Autonomous CIRCT Issue Solving
A CHIA case study that uses an LLM-in-the-loop to triage the open-issue backlog
of CIRCT — the MLIR-based hardware compiler
infrastructure — and, for each candidate, drive a sequence of agents through
assess → reproduce → fix → verify → (regression repair) → writeup inside a
real CIRCT checkout. The full flow lives in
chia/examples/circt_issue_solver.
Overview
Large open-source projects are facing a new burden: AI tools have enabled a significant increase in outside contributions to large open source GitHub repositories, including new issue reports and pull requests, but has lowered the overall quality of the contributions. As noted in the LLVM project’s AI tool use policy, when these contributions are done entirely by AI in an unprincipled way and without human review, this “extracts work from [maintainers] in the form of design and code review”. CHIA cannot make a contributor review their AI’s work, but it can force the AI to make improvements in a principled, structured way, that leads naturally to high quality bug fixes and PRs.

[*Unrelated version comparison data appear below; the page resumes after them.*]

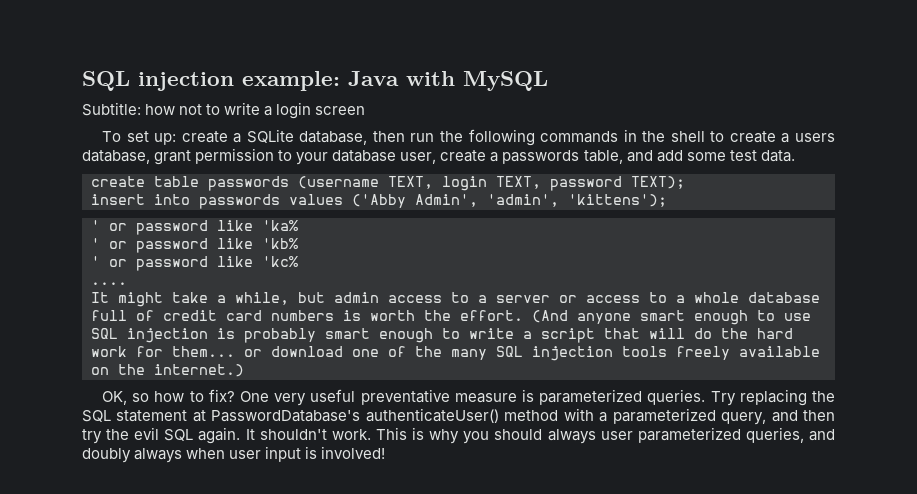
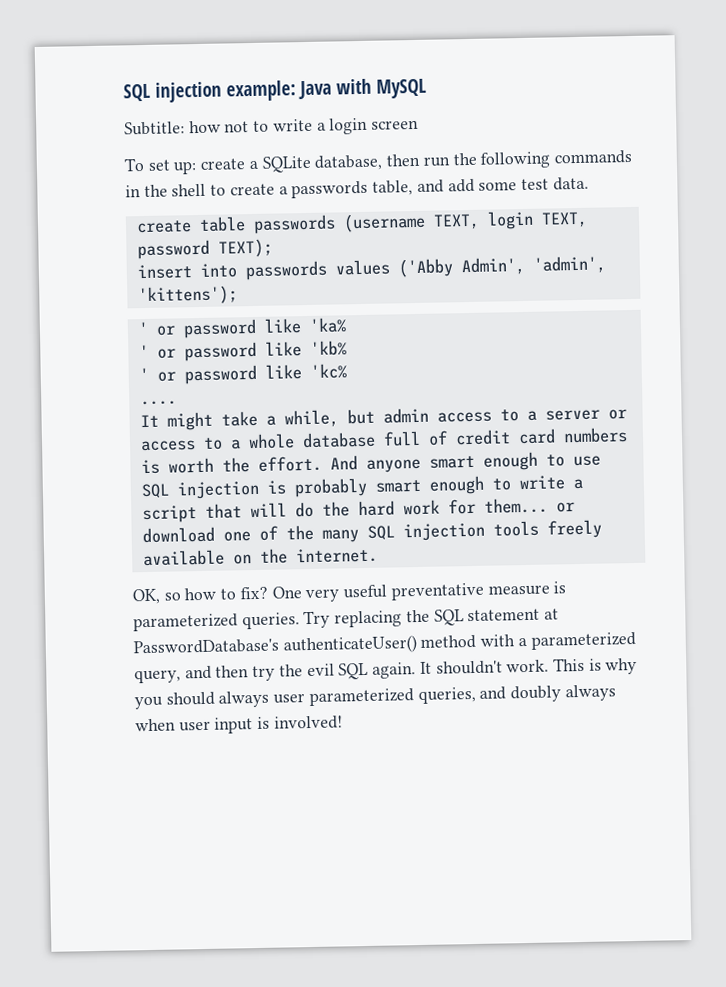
[794,133,835,142] [82,148,499,165] users database, grant permission to your database user, create a -> (288, 190) none
[532,310,568,323] (And -> [329,455,358,471] And
[154,364,244,377] internet.) -> [295,547,378,564] internet.

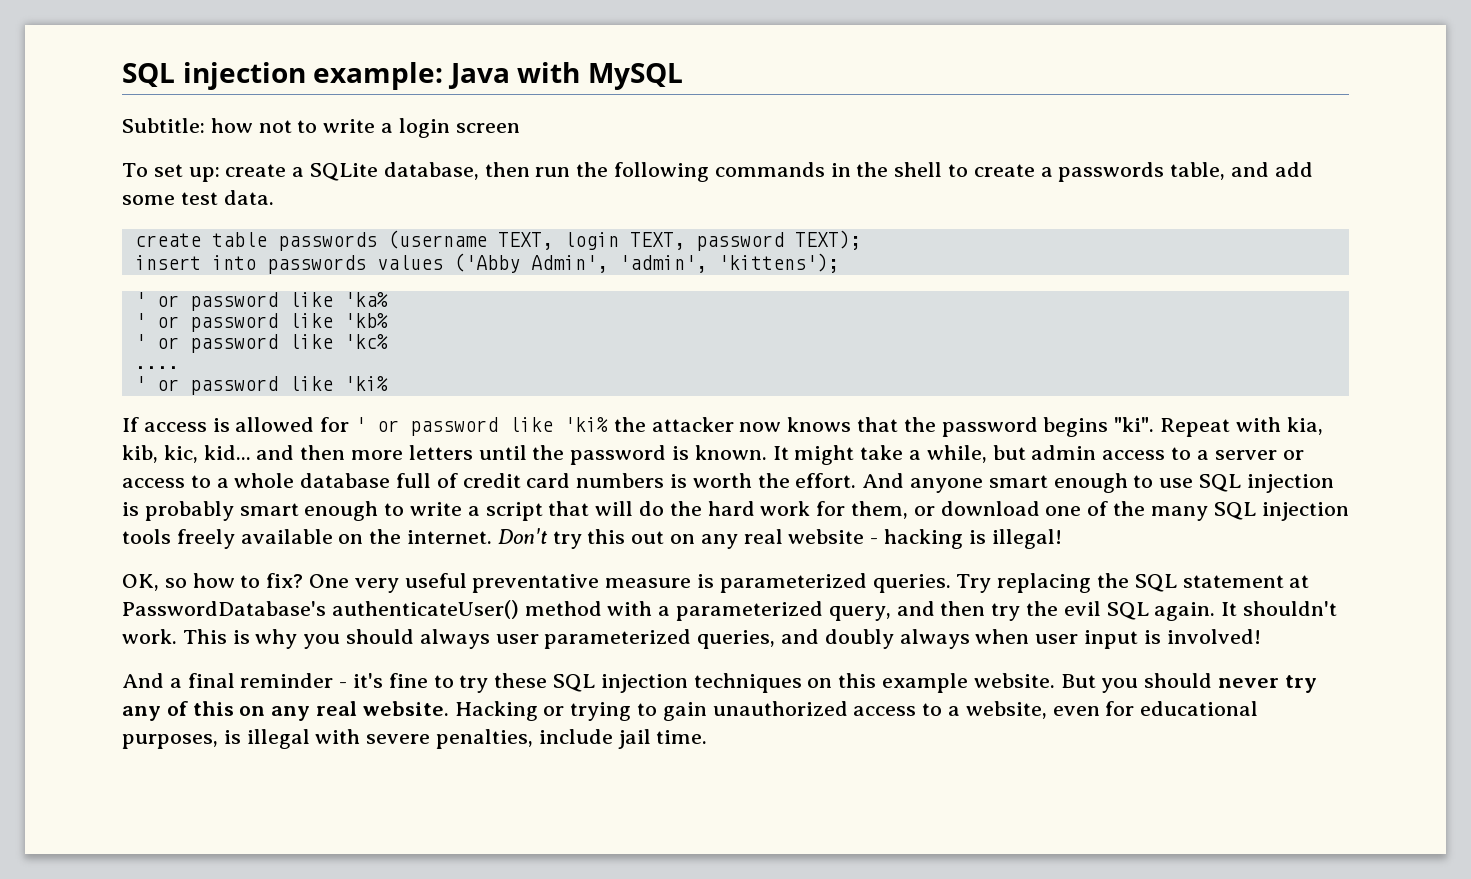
(177, 403) none -> [134,376,388,395] [122,417,1323,437] [122,445,767,465] ' or password like 'ki% // If access is allowed for ' or password like 'ki% the attacker now knows that the password begins "ki". Repeat with kia, kib, kic, kid... and then more letters until the password is known.
[483,497,548,514] them... -> [851,501,909,519] them,
(378, 555) none -> [497,528,1062,549] Don't try this out on any real website - hacking is illegal!
(343, 722) none -> [122,673,1317,693] [122,701,1259,721] [122,729,708,749] // And a final reminder - it's fine to try these SQL injection techniques on this example website. But you should never try any of this on any real website. Hacking or trying to gain unauthorized access to a website, even for educational purposes, is illegal with severe penalties, include jail time.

circt_issue_solver shows this. We take a multi-step approach to fixing an issue which ensures that fixes are only proposed for real bugs, and only for issues where discussion has converged on a clear solution. Furthermore, we run validation programmatically, including the entire regression test suite, and a reproduction script that confirms that the bug has gone from unfixed to fixed based on the LLMs changes. The pipeline works as follows:
First, the head node triages open issues down to a sample of plausible candidates, then runs one independent pipeline per candidate across a pool of CIRCT containers. Each pipeline:
assesses the issue — is this actually a bug, and are both the bug and the correct behavior clear enough to act on autonomously? If not, it logs the reason and skips;
reproduces it — writes
.circtissues/repro.shwith the contract exit 0 iff the bug is fixed, and skips the issue if it doesn’t actually reproduce on the pinned tree;fixes it — edits
/workspace/circt, rebuilds, reruns the repro, and adds a lit regression test;verifies deterministically — rebuilds, reruns the repro, and runs the full lit gate;
on a regression, gets one repair turn to fix the broken tests without un-fixing the bug; and
writes the PR description it would submit.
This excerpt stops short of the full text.